As per previous convention, this writeup will describe my experience from 150K to 200K miles. If you want to read about the first 150K in detail, I did a writeup every 50K:

50K: http://www.cruzetalk.com/forum/64-gen1-diesel-general-discussion/56962-50000-miles-cruze-diesel.html
100K: http://www.cruzetalk.com/forum/64-g...7-100k-miles-2014-chevrolet-cruze-diesel.html
150K: http://www.cruzetalk.com/forum/64-g...sion/151073-150k-miles-2014-cruze-diesel.html

So, the ride from 150K to 200K had a few bumps in the road. Here’s the repair history from 150K to 200K:

150849 – Replace battery. It never completely died, but it was really slow cranking one cold morning after a week of cranking a bit slower than usual. When I got it started, it didn’t want to shift out of first gear and there may have been some strange messages on the DIC. It eventually started driving normally, and I drove it right to a dealership. They put a Cadillac battery in it 88864065 and it’s been great ever since.
179803 – License plate lights were both replaced (part of state inspection)
186444 – The intercooler pipe busted and was replaced. This required a tow to the dealer. More about that here (post #30 is my post with picture) http://www.cruzetalk.com/forum/64-g...on/176233-engine-reduced-power-smoking-3.html
191129 – The DEF Tank reservoir was replaced due to a failed heater element (common issue on these cars). I was outside of the mileage limit for the extended warranty so I had to pay out of pocket for it. At the same time I had the emissions recall 15594 done, which led to some issues. This is discussed at length here: http://www.cruzetalk.com/forum/64-g...ecall-poll-p11dc-please-post-only-thread.html
198536 – Had the recall to the emissions recall done. They reprogrammed the car back to factory and so far it’s been fine. More about that here: http://www.cruzetalk.com/forum/64-g...on-1-sensor-replacement-recall-suspended.html

I also had the exhaust flange bolts replaced during one of the last service visits as a preventative measure, as a few users on the forum have had issues with these snapping. I figure I am good for a least another 3 years or so on those.

This car has been and continues to be the most satisfying car to drive that I’ve ever had, and I am comparing it to sports and luxury cars as well as other cars all across the board. The thoughtful engineering that is so seamless in this car makes engineering and design flaws in other cars very apparent. For example, the Cruze has nice, even, warm heat on my feet in the cold weather. It’s actually very rare for me to find any other car that doesn’t keep one foot hot and one foot cold. The Cruze has so many little features that are very well thought out, it’s just been a great companion for the past 200K miles.

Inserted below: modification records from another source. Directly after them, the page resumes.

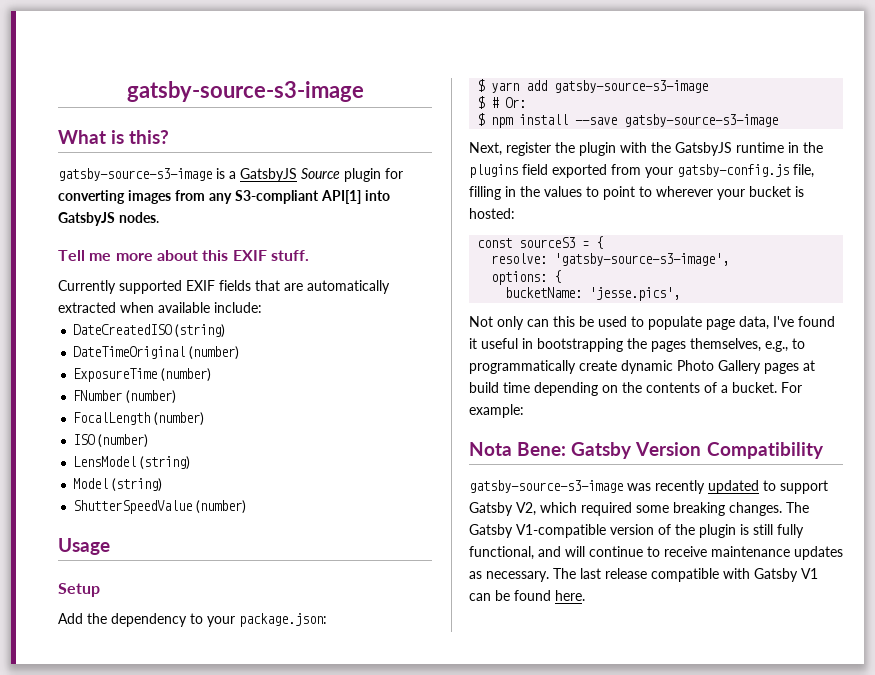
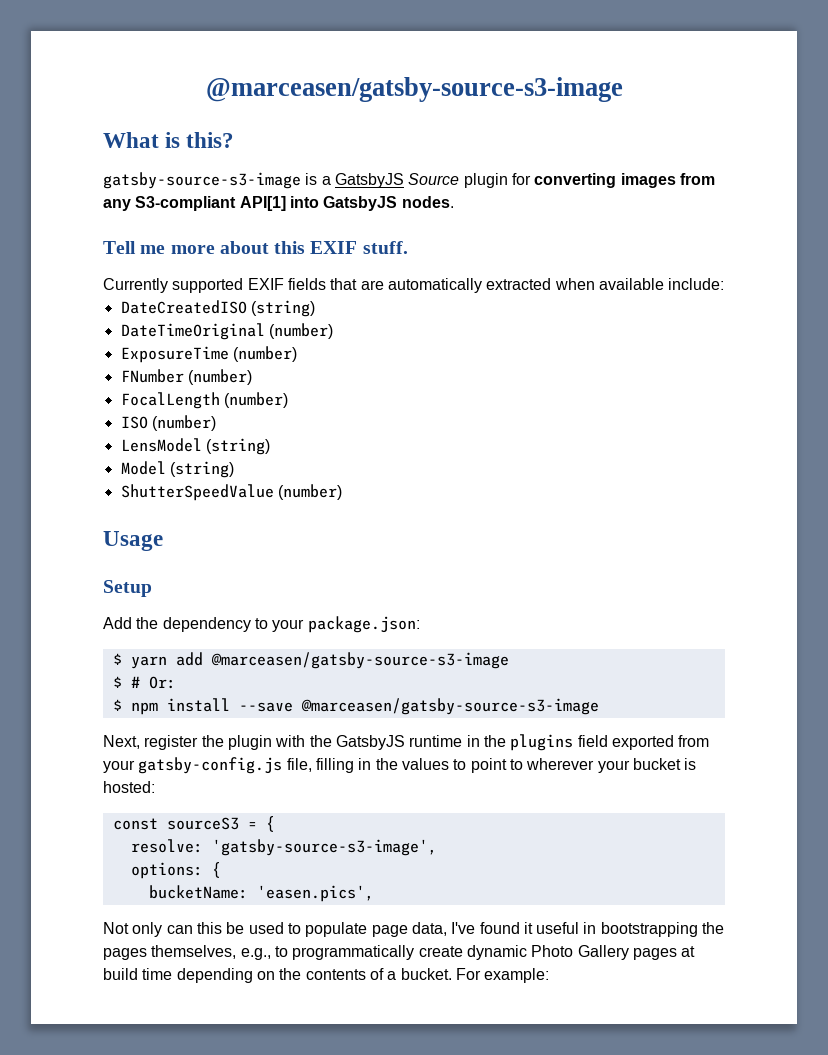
[126,81,364,102] gatsby-source-s3-image -> [205,77,623,102] @marceasen/gatsby-source-s3-image
[554,80,709,93] gatsby-source-s3-image -> [210,652,509,669] @marceasen/gatsby-source-s3-image
[624,114,779,127] gatsby-source-s3-image -> [300,698,599,715] @marceasen/gatsby-source-s3-image
[589,287,681,301] 'jesse.pics', -> [256,885,374,902] 'easen.pics',
[469,442,824,459] [469,480,828,494] [469,502,809,516] [469,524,804,538] [469,546,843,560] [469,568,818,582] [469,590,585,601] // Nota Bene: Gatsby Version Compatibility // gatsby-source-s3-image was recently updated to support Gatsby V2, which required some breaking changes. The Gatsby V1-compatible version of the plugin is still fully functional, and will continue to receive maintenance updates as necessary. The last release compatible with Gatsby V1 can be found here. -> (550, 975) none

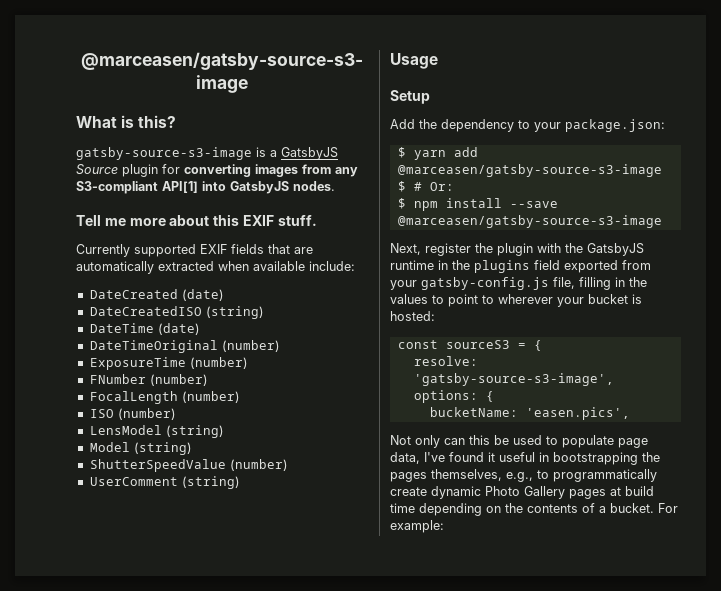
(725, 284) none -> [89,289,224,301] // DateCreated (date)
(315, 308) none -> [89,323,200,335] // DateTime (date)
(342, 492) none -> [89,476,240,489] // UserComment (string)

Some interesting highlights: I’m on the original front brake pads and rotors. All the engine and transmission bits are original (glow plugs, injectors, turbo, AC, alternator, etc). Never had an intake clogging issue, like VWs and BMWs are known for. It still runs and drives more or less exactly the way it did when I drove it off the lot. Here is a video of me on the test drive. :go: https://www.youtube.com/watch?v=z74b1Jd4gCc

Where do I go from here? Well, I am not sure. I had set 200K as my goal and I’ve reached it. I will say the latest recall has made me a little bit nervous about driving the car since the “Poor DEF” message did pop up that one time, but it was gone in 30 miles and hasn’t returned since. Maybe the recall to the recall removed that as a possibility moving forward. I do plan on keeping the car forever, so that plan hasn’t changed, even if I am not 100% sure about my plans to continue daily driving it at the rate I currently do. I obviously rely on it a lot in order to have reached 200K so soon. I have my eye on the new Cruze diesel, and also the Terrain diesel, so we will see where it goes. As of this writing, I am still regularly driving my Cruze, so who knows? You may see a 250K writeup before too long!


----------



## Tomko (Jun 1, 2013)

Some quick math reveals that you've driven your CTD 150 miles a day, everyday, that you've owned it. 

Just what do you do for a living?


----------



## MP81 (Jul 20, 2015)

Way to go! It appears you need a new badge!

Wow, looks like if we had stayed up in Flushing, we'd probably be near or past 100k, since we were doing 100 miles a day.


----------



## IndyDiesel (May 24, 2015)

Congrats diesel. I started following your journey in May of 2015. Always respect and enjoy your perspective on your car. Appreciate your contributions here and looking forward to reading about your next milestone. Well done.


----------



## mkohan (Dec 19, 2015)

That's a lot of driving...maybe your next car should be a plane....thanks for the informative post....


----------



## EricSmit (Dec 21, 2016)

That's the spirit!


----------



## justin13703 (May 2, 2016)

Tomko said:


> Some quick math reveals that you've driven your CTD 150 miles a day, everyday, that you've owned it.
> 
> Just what do you do for a living?


Depending on when in 2014 he bought the car, it could actually be well over 200 miles a day, every single day.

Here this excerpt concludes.